----- EXTRACTED MATERIAL -----
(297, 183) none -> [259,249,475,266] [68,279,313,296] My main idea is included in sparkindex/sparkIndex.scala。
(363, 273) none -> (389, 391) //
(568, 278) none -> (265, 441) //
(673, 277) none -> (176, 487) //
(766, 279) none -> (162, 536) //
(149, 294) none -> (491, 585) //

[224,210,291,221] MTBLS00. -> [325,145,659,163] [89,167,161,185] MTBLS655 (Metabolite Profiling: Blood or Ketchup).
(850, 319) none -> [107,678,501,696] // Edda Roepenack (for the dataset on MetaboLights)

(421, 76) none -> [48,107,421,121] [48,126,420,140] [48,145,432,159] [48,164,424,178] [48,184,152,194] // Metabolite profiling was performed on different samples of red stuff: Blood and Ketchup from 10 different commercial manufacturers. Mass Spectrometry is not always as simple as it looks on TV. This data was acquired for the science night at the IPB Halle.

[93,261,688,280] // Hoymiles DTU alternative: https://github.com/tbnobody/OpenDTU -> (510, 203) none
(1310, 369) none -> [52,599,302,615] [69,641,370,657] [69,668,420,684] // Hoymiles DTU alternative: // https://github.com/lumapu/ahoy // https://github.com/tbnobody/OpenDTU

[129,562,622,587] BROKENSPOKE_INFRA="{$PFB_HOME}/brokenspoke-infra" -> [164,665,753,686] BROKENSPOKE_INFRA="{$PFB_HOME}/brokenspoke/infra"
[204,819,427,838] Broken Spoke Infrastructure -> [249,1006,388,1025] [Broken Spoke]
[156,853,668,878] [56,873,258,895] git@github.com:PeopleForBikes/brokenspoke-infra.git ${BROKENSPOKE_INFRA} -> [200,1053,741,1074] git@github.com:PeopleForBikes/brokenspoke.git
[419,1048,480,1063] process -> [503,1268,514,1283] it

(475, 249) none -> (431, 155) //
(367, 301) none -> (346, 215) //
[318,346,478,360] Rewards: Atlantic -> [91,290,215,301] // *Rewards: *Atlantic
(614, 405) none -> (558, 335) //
-----
• [EXERCISE BRIEF] In the listing above, find the line containing "(149, 294) none -> (491, 585) //" and the line containing "(850, 319) none", then repeat those two lines and everything between them exactly.

• [RESULT OF THIS EXERCISE]
(149, 294) none -> (491, 585) //

[224,210,291,221] MTBLS00. -> [325,145,659,163] [89,167,161,185] MTBLS655 (Metabolite Profiling: Blood or Ketchup).
(850, 319) none -> [107,678,501,696] // Edda Roepenack (for the dataset on MetaboLights)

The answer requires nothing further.